A zero-coupon bond carries no regular interest (coupon) payments during the term of the bond while the face value is due for repayment upon maturity.
The developer behind successful Prague business centre Brumlovka made a strategic shift in 2014. It decided to repurchase and manage office buildings the company once successfully sold. Thanks to bond issues, they now again own six out of the nine office buildings in Brumlovka. What is behind a successful bond issue? How does the issuer properly target investors and gain their trust? Watch the story of Passerinvest Group.
What are bonds and why consider financing a business through them. Tomáš Kálal, Director of the Investment Banking Department at Conseq, answered these questions. In the interview, you will find out who you can issue bonds to, how complicated this process is, how much it costs and what the risks are.
First, it is advisable to select the underwriter (lead counsel or securities trader) to act as the main partner for the bond issue.
The trader also helps with structuring the issue, preparing documentation related to the offering and presenting the offering to investors during the roadshow.

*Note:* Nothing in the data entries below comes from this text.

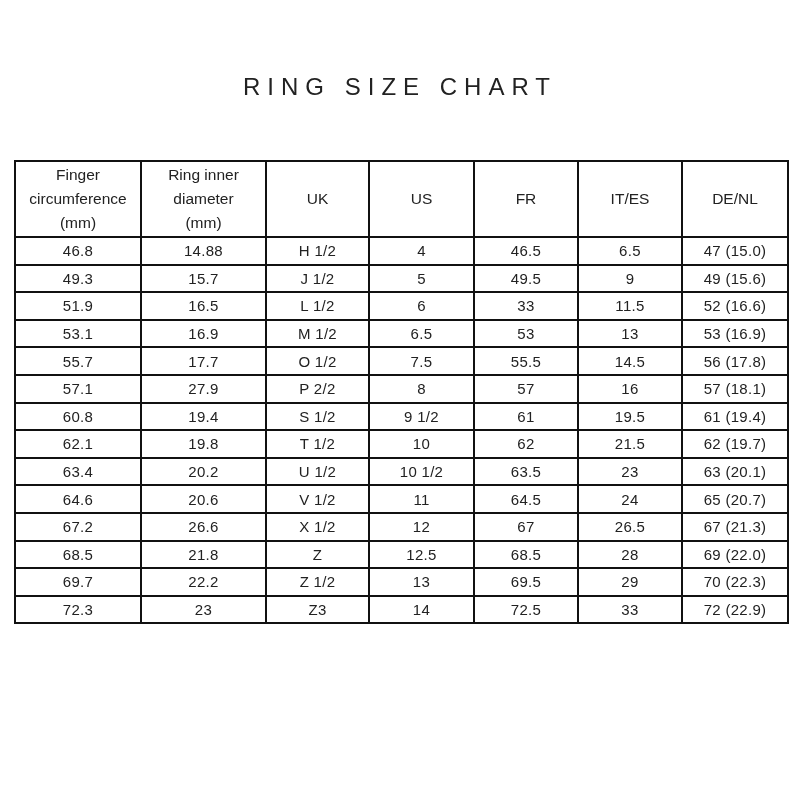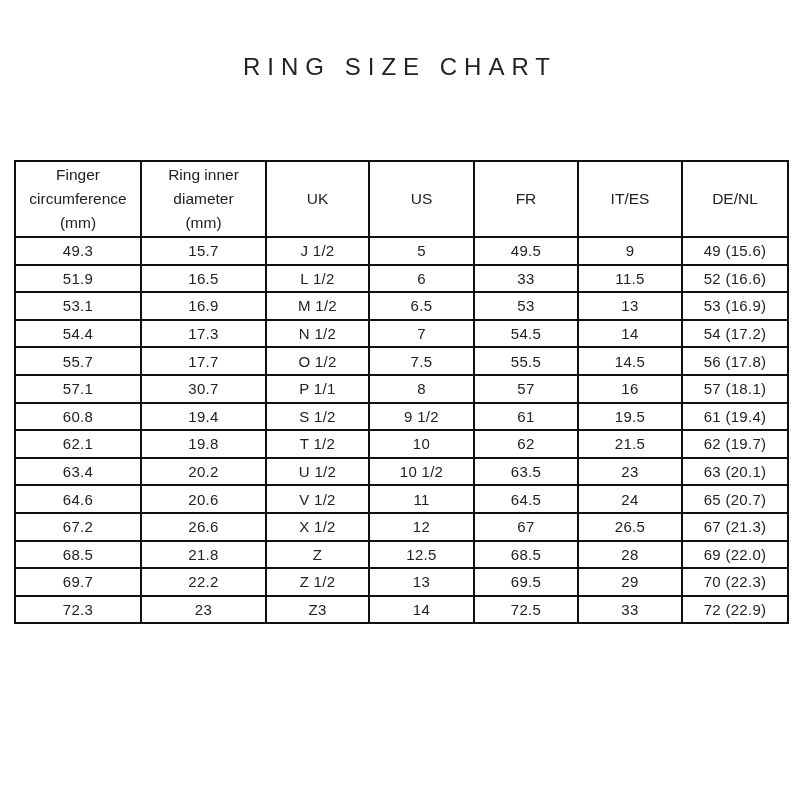--- a/index.html
+++ b/index.html
@@ -14,7 +14,7 @@
 
   .page-title {
     position: absolute;
-    top: 53px; left: 0; right: 0;
+    top: 73px; left: 0; right: 0;
     text-align: center;
     font-size: 24px;
     font-weight: 400;

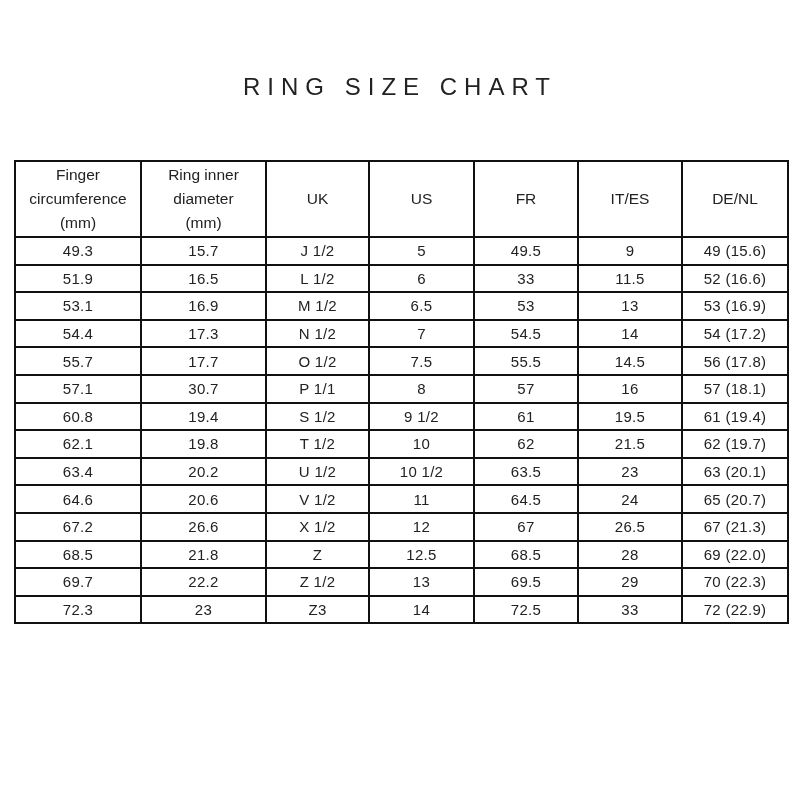--- a/index.html
+++ b/index.html
@@ -94,6 +94,15 @@
     </thead>
     <tbody>
         <tr>
+          <td>46.8</td>
+          <td>14.88</td>
+          <td>H 1/2</td>
+          <td>4</td>
+          <td>46.5</td>
+          <td>6.5</td>
+          <td>47 (15.0)</td>
+        </tr>
+        <tr>
           <td>49.3</td>
           <td>15.7</td>
           <td>J 1/2</td>

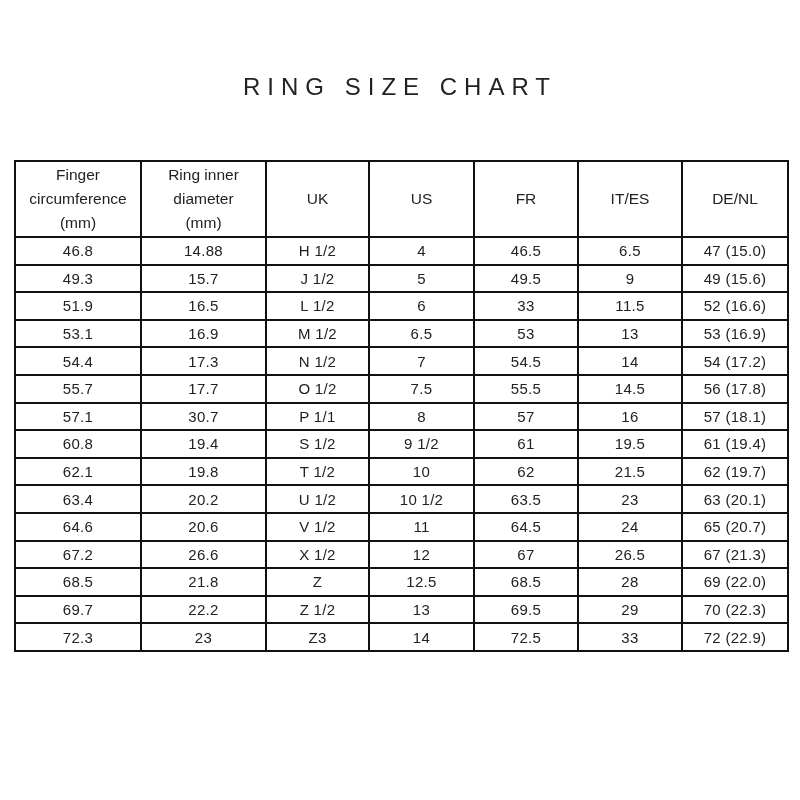--- a/index.html
+++ b/index.html
@@ -130,15 +130,6 @@
           <td>53 (16.9)</td>
         </tr>
         <tr>
-          <td>54.4</td>
-          <td>17.3</td>
-          <td>N 1/2</td>
-          <td>7</td>
-          <td>54.5</td>
-          <td>14</td>
-          <td>54 (17.2)</td>
-        </tr>
-        <tr>
           <td>55.7</td>
           <td>17.7</td>
           <td>O 1/2</td>

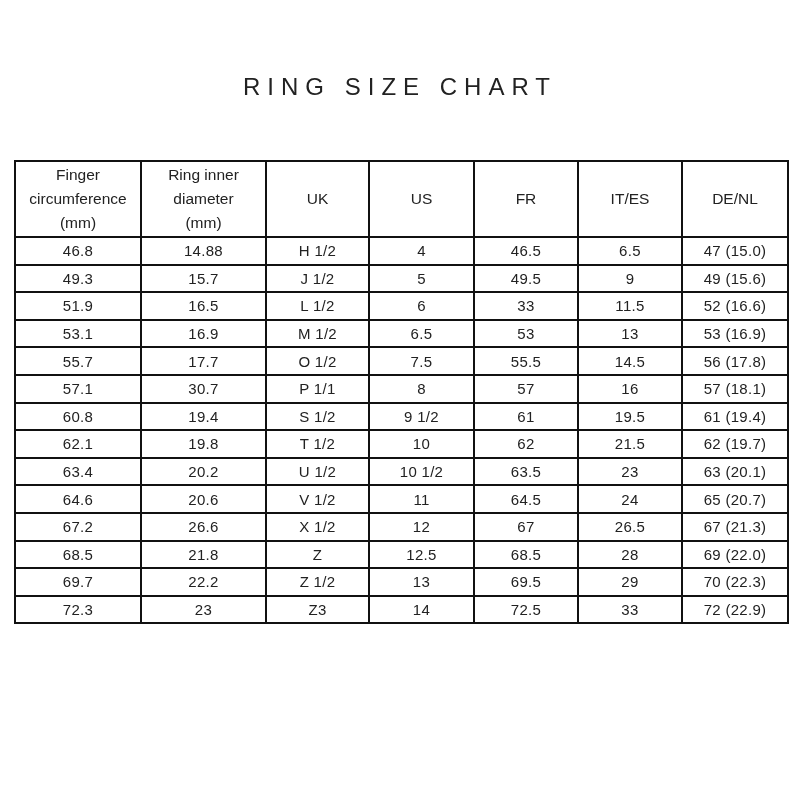--- a/index.html
+++ b/index.html
@@ -140,7 +140,7 @@
         </tr>
         <tr>
           <td>57.1</td>
-          <td>30.7</td>
+          <td>27.9</td>
           <td>P 1/1</td>
           <td>8</td>
           <td>57</td>

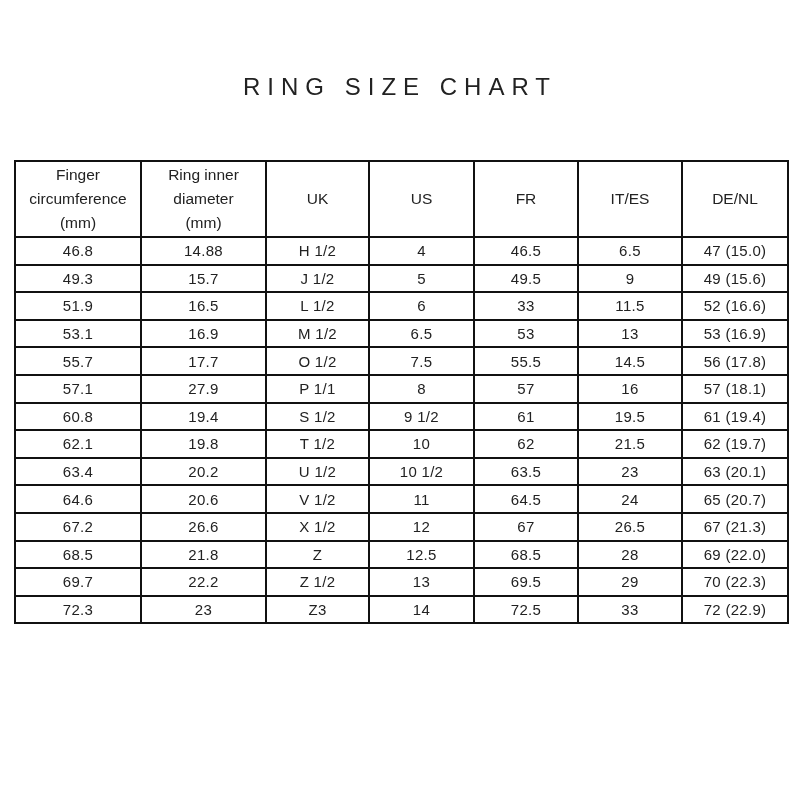--- a/index.html
+++ b/index.html
@@ -141,7 +141,7 @@
         <tr>
           <td>57.1</td>
           <td>27.9</td>
-          <td>P 1/1</td>
+          <td>P 2/2</td>
           <td>8</td>
           <td>57</td>
           <td>16</td>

Financial counsel | Legal counsel | Trader (bond issue underwriter) |
---|---|---|
Corresponding expertise in capital markets and corporate finance | Law office with expertise in corporate law and financial markets | Corresponding expertise in capital markets, corporate finance, marketing and sales |
- Coordination of the whole transaction | - Příprava prospektu, včetně jeho schválení ze strany ČNB, popř. vyhotovení jednodušších emisních podmínek. - Asistence s informačními povinnostmi. | - Specification of the essential conditions of the bond issue in order to make the issue attractive to investors - Assisting with investor roadshow and marketing - Seeking out potential investors |
Despite the option of completing the whole process without third-party assistance (consulting company), in reality there are very few companies that have their own capacity for this. The vast majority employ people with bond market experience and it is not financially viable for them to hire additional staff only to manage entry to the bond market. Most companies therefore hire a financial advisor, paid according to their success in dealing with the whole process.